Словно беспечный рыцарь на турнире, решивший, что с такими талисманами, как гирлянда цветов и шарф возлюбленной на шлеме, он не может потерпеть поражение, Крисания обратила свой взгляд к двери, с нетерпением ожидая, когда зазвучат фанфары. Вскоре дверь подалась, и руки ее, до этого спокойно сложенные на коленях, вдруг пришли в движение, и тонкие пальцы сплелись между собой.
Вошел Бертрем и отыскал взглядом Астинуса, неподвижно сидевшего в глубоком кресле у пылающего камина.
— Маг Рейстлин Маджере, — объявил Бертрем, и голос его слегка дрогнул.
Должно быть, он вспомнил о том, при каких обстоятельствах в последний раз произносил это имя. Тогда Рейстлин Маджере умирал, харкая кровью, на ступенях крыльца Большой Библиотеки.
Астинус слегка нахмурился, отметив недостаток самообладания у своего секретаря, и Бертрем ретировался так быстро, как только позволили ему могучий живот и широкая ряса.
Крисания непроизвольно задержала дыхание, но не увидела ничего определенного — лишь черная тень возникла на пороге, будто сама ночь ступила под низкую притолоку, приняв форму человеческой фигуры. Пришелец замешкался, и Астинус обратился к нему своим ровным, лишенным чувств голосом:
— Входи, старый приятель.
Тень на пороге шевельнулась, и теплый отсвет огня заиграл на матовом бархате черных одежд. Потом в складках бархата блеснули крошечные искры — это осветились серебряные нити, которыми вышиты были на ткани древние руны. Наконец тень превратилась в человека, чья фигура была целиком скрыта под черными покровами, — единственным доказательством того, что это все же человеческое существо, а не бесплотный дух, служила тонкая, страшно худая рука, высвобожденная из складок накидки и сжимавшая длинный деревянный посох.
Крисания заметила, что посох венчал хрустальный шар, вставленный в золотую оправу, сработанную в виде лапы дракона.
Когда гость вошел в комнату, Крисания почувствовала едва ли не разочарование. Она-то просила Паладайна послать ей настоящее испытание! Но какое великое зло могло быть заключено в этом человеке?
Сомнения зародились в ней в тот момент, когда она рассмотрела пришельца целиком. Это был худой, болезненного вида человек, слегка сутулящийся и опирающийся при ходьбе на массивный посох, словно без его помощи он и вовсе не мог передвигаться. Крисания знала, что Рейстлину Маджере сейчас должно быть ровно двадцать восемь лет, однако ходил он так, словно ему по меньшей мере стукнуло девяносто: походка гостя была медлительной, шаги мелкими и словно бы неуверенными.
«Разве это испытание моей веры — победить такую развалину? — с горечью обратилась она к Паладайну. — Мне даже не нужно сражаться с ним. Его разрушает изнутри собственное зло».

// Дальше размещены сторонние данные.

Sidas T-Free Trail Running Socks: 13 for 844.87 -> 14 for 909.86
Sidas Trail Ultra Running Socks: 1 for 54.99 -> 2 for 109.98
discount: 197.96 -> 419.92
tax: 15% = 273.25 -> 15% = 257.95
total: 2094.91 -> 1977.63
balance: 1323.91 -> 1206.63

Между тем Рейстлин откинул на спину капюшон и, повернувшись к Крисании спиной, обратился к Астинусу:
— Приветствую тебя, Бессмертный.
— Привет, Рейстлин Маджере, — отозвался Астинус, не поднимаясь с кресла. В его голосе проскользнула насмешливо-лукавая интонация, словно он обменялся с магом одним им понятной шуткой. Затем хозяин плавно взмахнул рукой:
— Позволь мне представить Крисанию из рода Тариниев.

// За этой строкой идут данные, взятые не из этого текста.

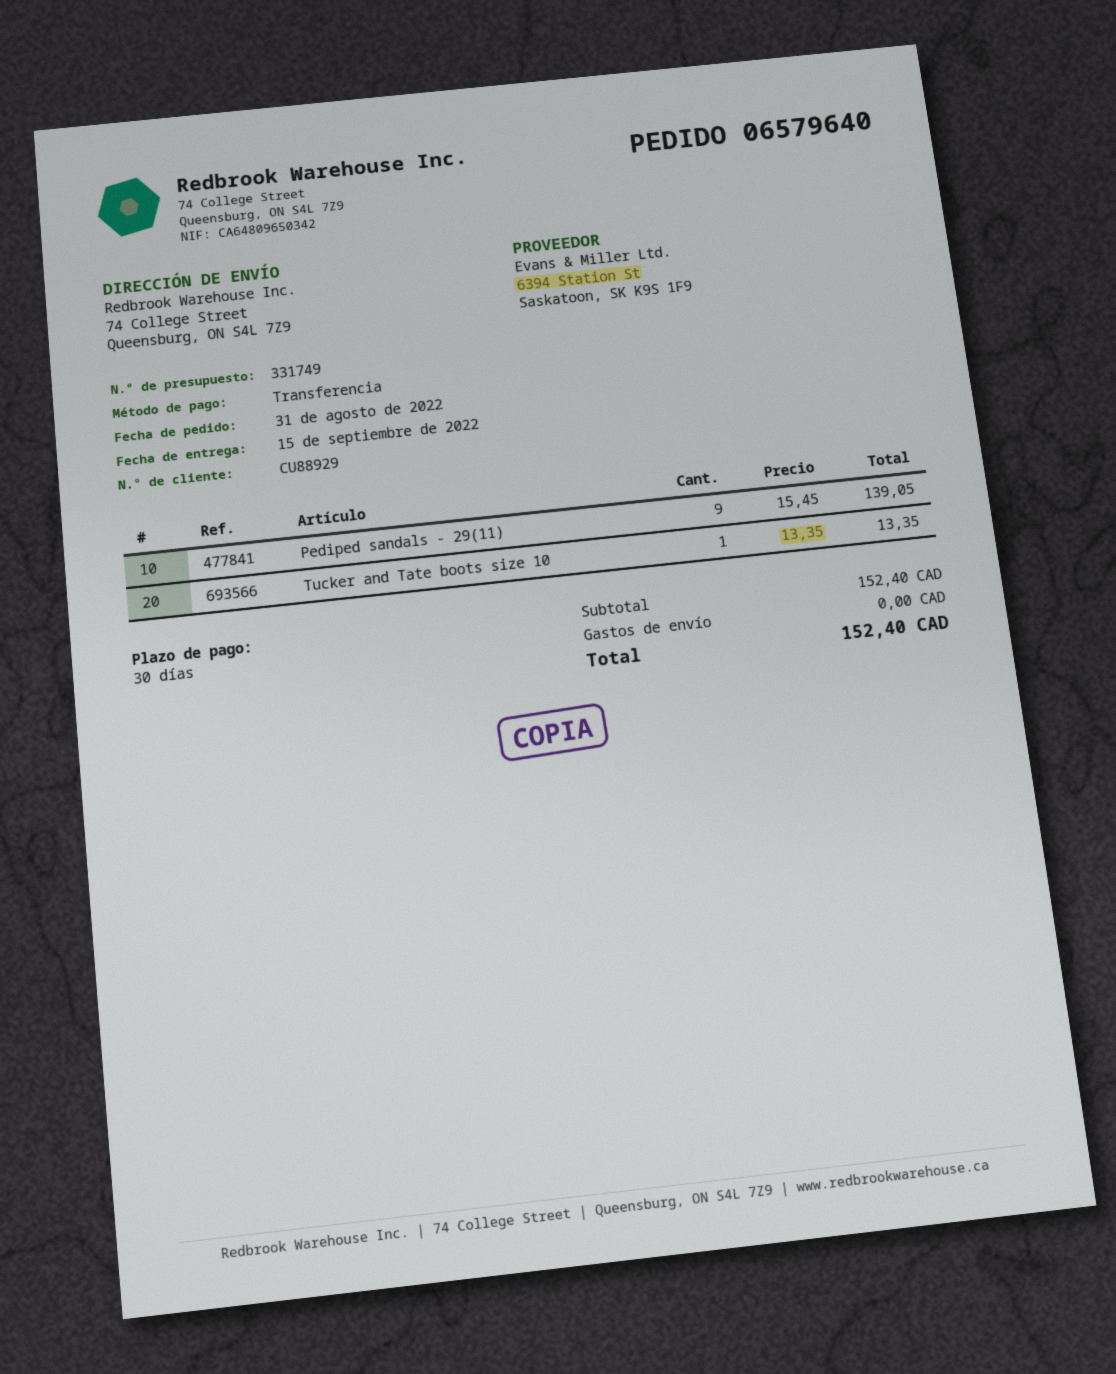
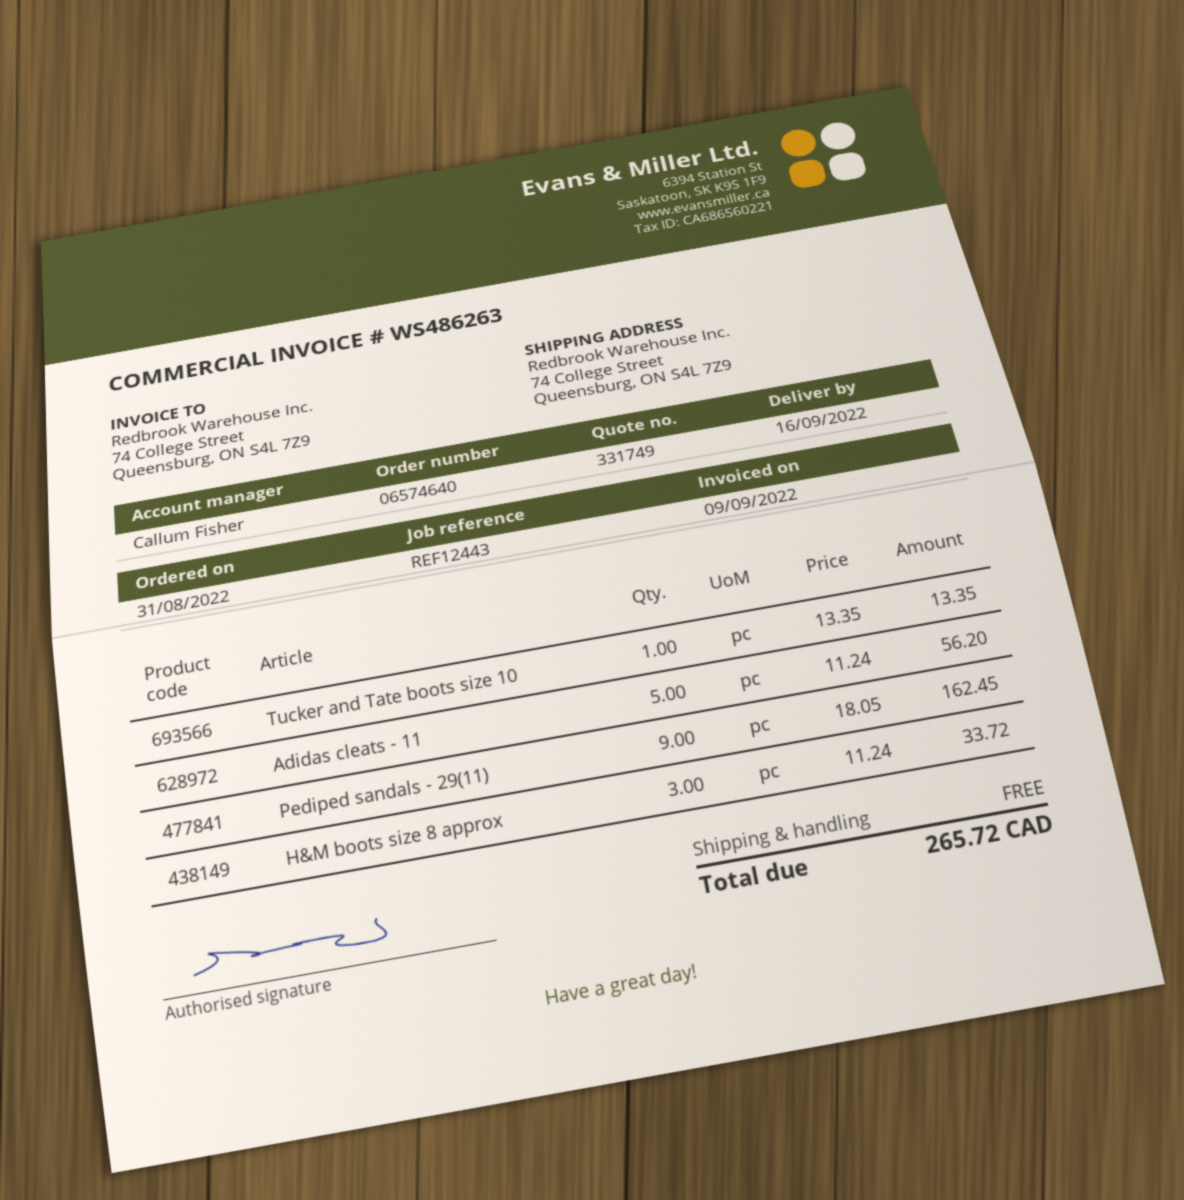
order number: 06579640 -> 06574640
delivery date: 2022-09-15 -> 2022-09-16
Pediped sandals - 29(11): 9 x 15.45 = 139.05 -> 9 x 18.05 = 162.45
Adidas cleats - 11: none -> 5 x 11.24 = 56.20
H&M boots size 8 approx: none -> 3 x 11.24 = 33.72
total: 152.40 -> 265.72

Рейстлин повернулся, и на этот раз дыхание Крисании судорожно сбилось.
Внезапная боль сдавила ей грудь, удушливый спазм перехватил на мгновение горло, а в кончики пальцев вонзились тысячи острых иголок. Неожиданная, похожая на озноб дрожь заставила ее еле заметно вздрогнуть. Крисания невольно вжалась в кресло и стиснула кулаки так, что острые ногти вонзились в мягкую кожу ладоней, — на нее смотрели два пылающих золотисто-желтых глаза, два жутких зерцала греха: блестящие, непроницаемые, лишенные всяческого выражения. А зрачки…
Крисания в ужасе не могла от них оторваться. Зрачки напоминали формой изящные песочные часы!
Лишь несколько мгновений спустя, поборов оцепенение, она сумела рассмотреть черты изможденного, отмеченного печатью страдания и боли лица.
Тяжелая мука терзала мага на протяжении всех семи лет — с того времени, как жесточайшие испытания Башни Высшего Волшебства изнурили его тело, опалив кожу старческой пергаментной желтизной. В своей неподвижности лицо Рейстлина напоминало железную маску' — непроницаемую, бесчувственную и жестокую, столь же неумолимую, как и лапа дракона, вцепившаяся в хрустальный шар, служивший набалдашником его посоха.